Refocusing project assurance can improve cost certainty

Aug. 11, 2016
The offshore industry has made a lot of progress in reducing the cost of the next wave of projects. But, simply having an estimate of lower cost is not enough; any tolerance that executives may have had for cost overruns is long gone.

Richard E. Westney
Westney Consulting Group, Inc.

The offshore industry has made a lot of progress in reducing the cost of the next wave of projects. But, simply having an estimate of lower cost is not enough; any tolerance that executives may have had for cost overruns is long gone.

If the next wave of offshore developments is to get funded, investors will want to know why they should have confidence in new, lower cost levels, when so many past projects have overrun, and the industry has lost so many experienced people.

(All images courtesy Westney Consulting Group, Inc.)

Just as lower costs are being achieved by thinking differently, so too is fresh thinking required in how these lower cost expectations will be met. This requires a new, better approach to project assurance.

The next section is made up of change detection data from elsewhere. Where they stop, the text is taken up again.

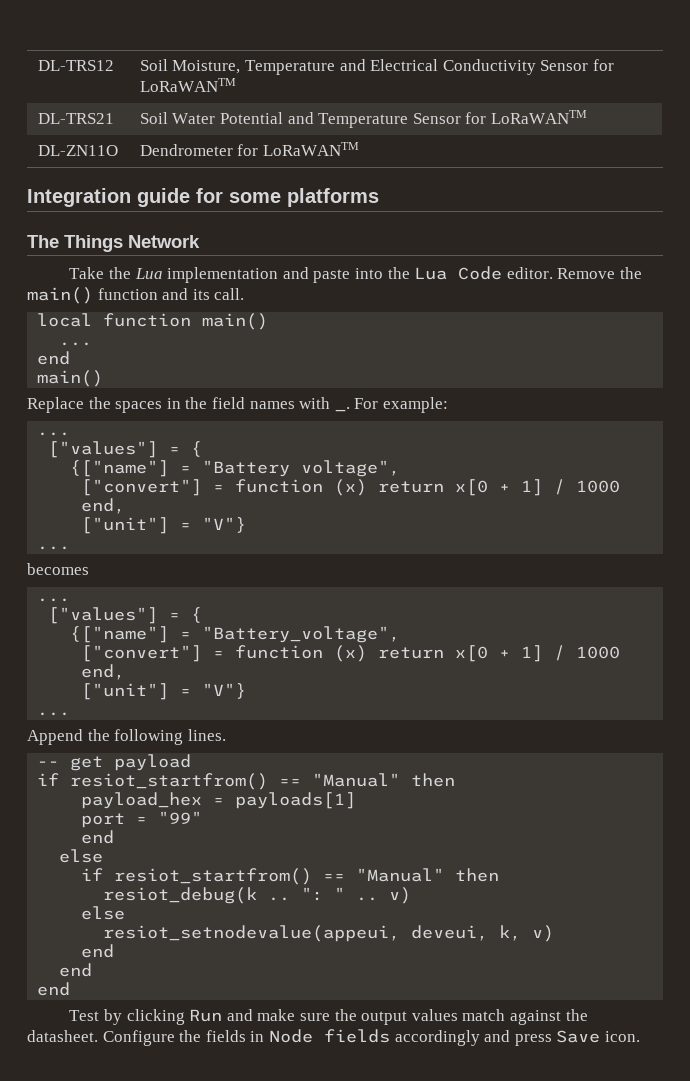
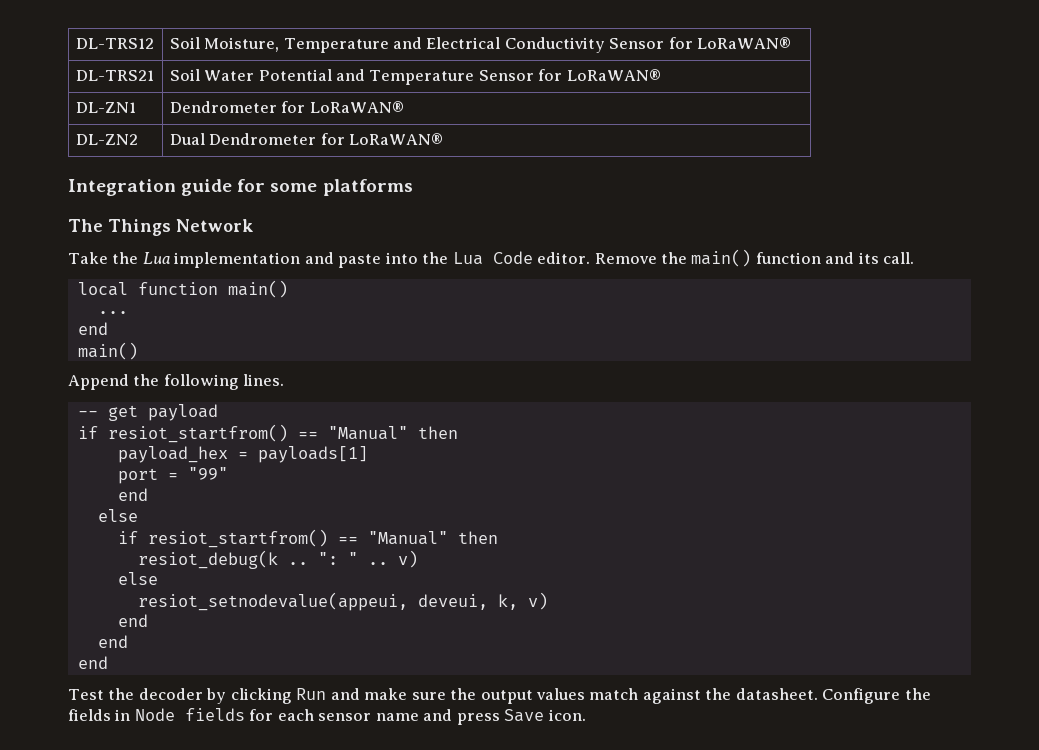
[139,78,236,92] LoRaWANTM -> [697,37,792,49] LoRaWAN®
[490,110,587,124] [37,145,118,156] [139,142,360,156] LoRaWANTM // DL-ZN11O | Dendrometer for LoRaWANTM -> [566,69,661,81] [75,102,136,113] [169,101,404,113] [75,134,138,145] [169,133,444,145] LoRaWAN® // DL-ZN1 | Dendrometer for LoRaWAN® // DL-ZN2 | Dual Dendrometer for LoRaWAN®
[27,397,448,413] [37,432,71,436] [48,441,203,458] [70,460,401,477] [81,479,621,496] [81,498,126,514] [81,517,247,534] [37,546,71,550] [27,563,89,575] [37,598,71,602] [48,607,203,624] [70,626,401,643] [81,645,621,662] [81,664,126,680] [81,683,247,700] [37,712,71,716] // Replace the spaces in the field names with _. For example: // ... // ["values"] = { // {["name"] = "Battery voltage", // ["convert"] = function (x) return x[0 + 1] / 1000 end, // ["unit"] = "V"} // ... // becomes // ... // ["values"] = { // {["name"] = "Battery_voltage", // ["convert"] = function (x) return x[0 + 1] / 1000 end, // ["unit"] = "V"} // ... -> (138, 351) none
(100, 1015) none -> [108,688,203,700] the decoder
[394,1030,480,1046] accordingly -> [249,709,419,721] for each sensor name

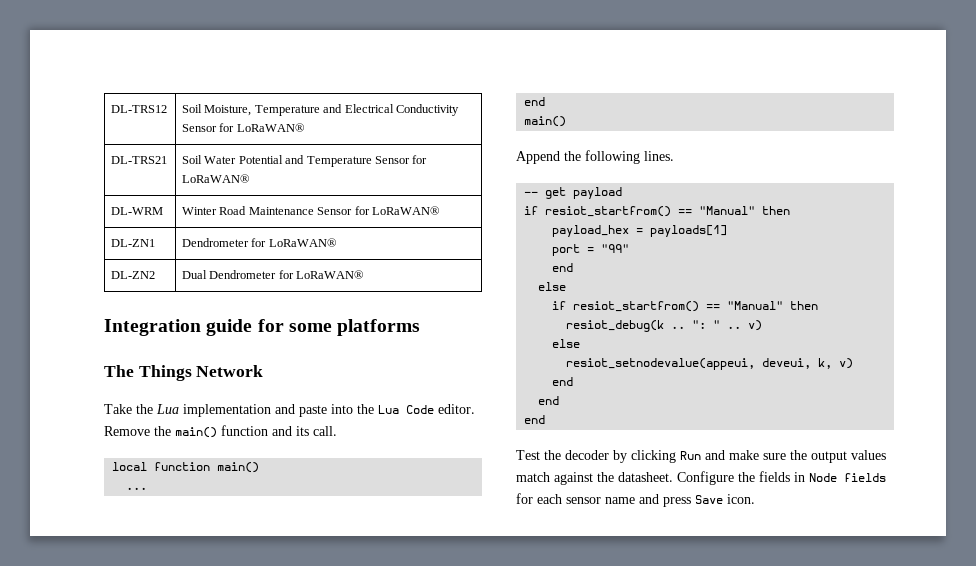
(661, 75) none -> [111,207,164,215] [182,206,440,215] // DL-WRM | Winter Road Maintenance Sensor for LoRaWAN®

The goal of project assurance is to build and maintain the confidence of financial stakeholders that the outcome of a major project will meet expectations. While this goal is unchanged, a window of opportunity exists now to refocus project assurance to provide a higher certainty of lower cost.

Why projects fail

Although it is tempting to blame unexpected developments (i.e., “black swans”) for failed projects, the fact is that these are seldom the cause. We breed these black swans ourselves, by making the same mistakes year after year, and setting the stage for failure.

There are really only two root causes of project failure: poorly-informed decisions, and unmitigated risks. These happen for three reasons:

  • A systemic bias to optimism and overconfidence
  • Pressure to minimize the time and cost of front-end deliverables
  • Inexperienced owner organizations.

Today’s pressure to lower cost, combined with project organizations that have been drained of experienced staff, make the potential for cost overruns even greater.

Clearly, the offshore industry cannot prosper if projects continue to overrun for preventable reasons. This is why changing the focus of project assurance can be so impactful; it can help eliminate the preventable cost increases which are the cause of most failed projects. The place to start is with redefining the objective.

The objective of project assurance is to increase the certainty of achieving a lower cost outcome by eliminating preventable cost increases due to poorly-informed decisions and unmitigated risks.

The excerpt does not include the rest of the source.